TASK OBJECTIVE
In the listing that follows, retype every line from the first through the one containing "- Availability is 100". Pictures are to be left out.

────────────────────────────────────────

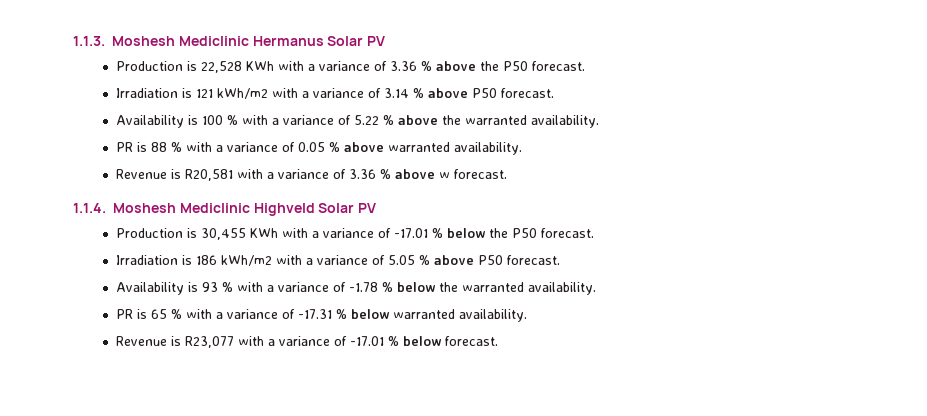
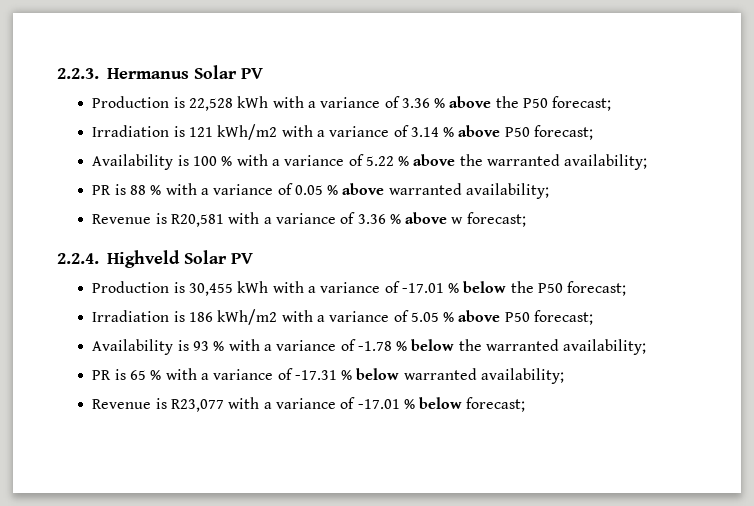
- 1.1.3. Moshesh Mediclinic Hermanus Solar PV
+ 2.2.3. Hermanus Solar PV
- Production is 22,528 KWh with a variance of 3.36 % above the P50 forecast.
+ Production is 22,528 kWh with a variance of 3.36 % above the P50 forecast;
- Irradiation is 121 kWh/m2 with a variance of 3.14 % above P50 forecast.
+ Irradiation is 121 kWh/m2 with a variance of 3.14 % above P50 forecast;
- Availability is 100 % with a variance of 5.22 % above the warranted availability.
+ Availability is 100 % with a variance of 5.22 % above the warranted availability;
- PR is 88 % with a variance of 0.05 % above warranted availability.
+ PR is 88 % with a variance of 0.05 % above warranted availability;
- Revenue is R20,581 with a variance of 3.36 % above w forecast.
- 1.1.4. Moshesh Mediclinic Highveld Solar PV
+ Revenue is R20,581 with a variance of 3.36 % above w forecast;
+ 2.2.4. Highveld Solar PV
- Production is 30,455 KWh with a variance of -17.01 % below the P50 forecast.
+ Production is 30,455 kWh with a variance of -17.01 % below the P50 forecast;
- Irradiation is 186 kWh/m2 with a variance of 5.05 % above P50 forecast.
+ Irradiation is 186 kWh/m2 with a variance of 5.05 % above P50 forecast;
- Availability is 93 % with a variance of -1.78 % below the warranted availability.
+ Availability is 93 % with a variance of -1.78 % below the warranted availability;
- PR is 65 % with a variance of -17.31 % below warranted availability.
+ PR is 65 % with a variance of -17.31 % below warranted availability;
- Revenue is R23,077 with a variance of -17.01 % below forecast.
+ Revenue is R23,077 with a variance of -17.01 % below forecast;

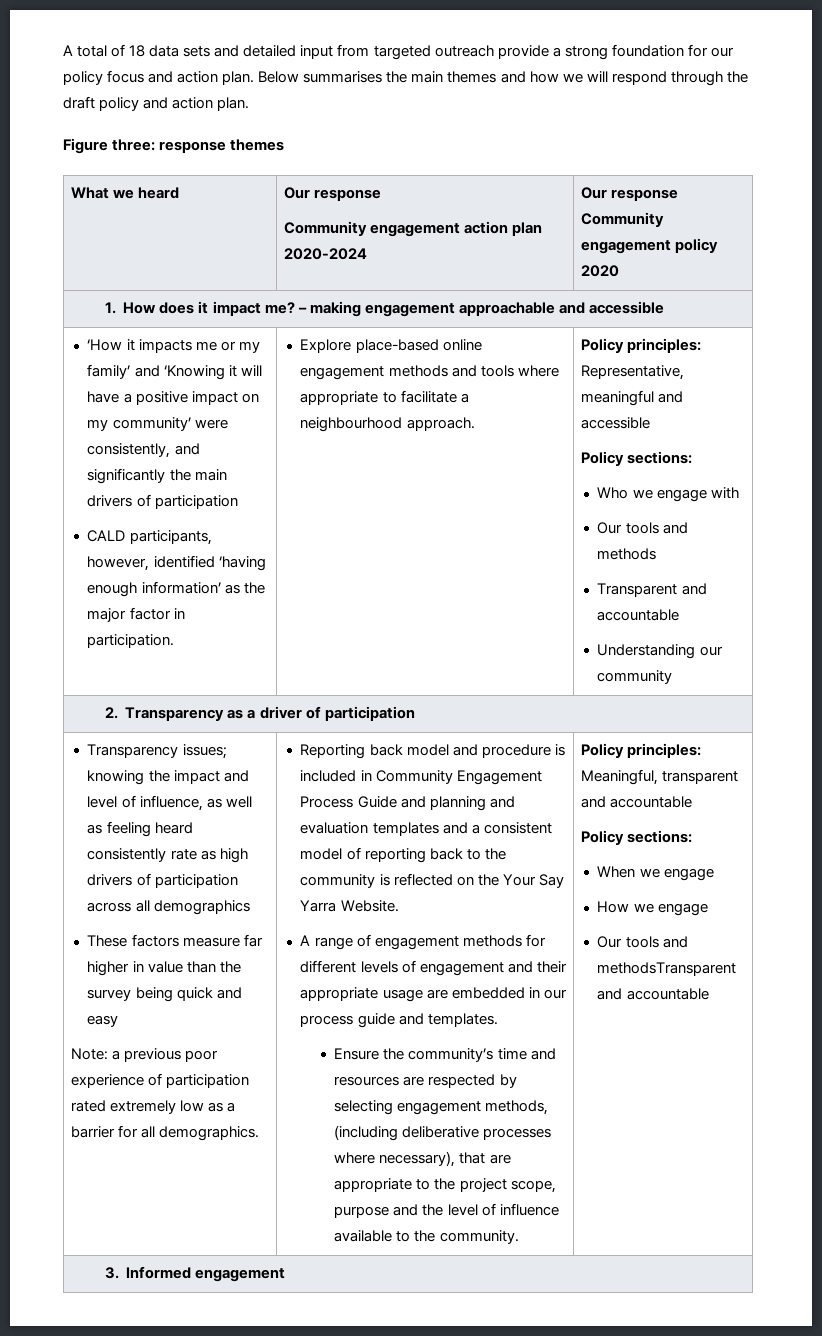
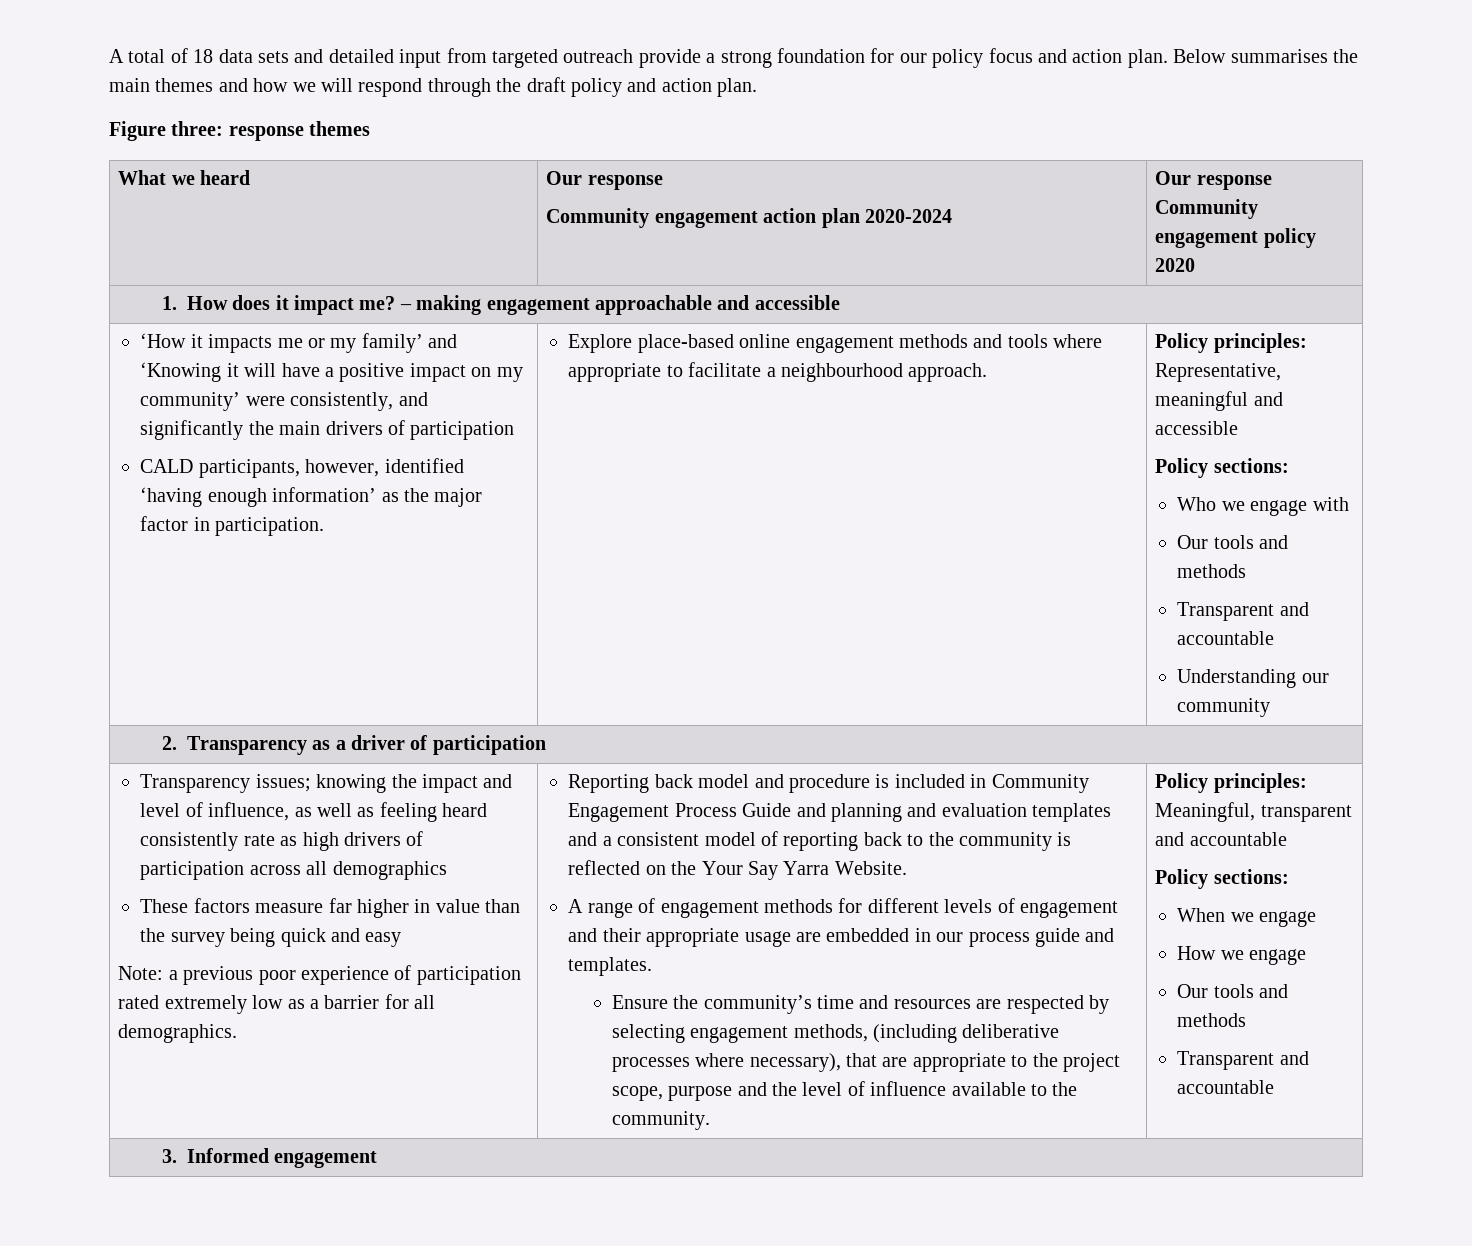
  How we engage
- Our tools and methodsTransparent and accountable
+ Our tools and methods
+ Transparent and accountable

────────────────────────────────────────

RESPONSE TO THIS EXERCISE
- 1.1.3. Moshesh Mediclinic Hermanus Solar PV
+ 2.2.3. Hermanus Solar PV
- Production is 22,528 KWh with a variance of 3.36 % above the P50 forecast.
+ Production is 22,528 kWh with a variance of 3.36 % above the P50 forecast;
- Irradiation is 121 kWh/m2 with a variance of 3.14 % above P50 forecast.
+ Irradiation is 121 kWh/m2 with a variance of 3.14 % above P50 forecast;
- Availability is 100 % with a variance of 5.22 % above the warranted availability.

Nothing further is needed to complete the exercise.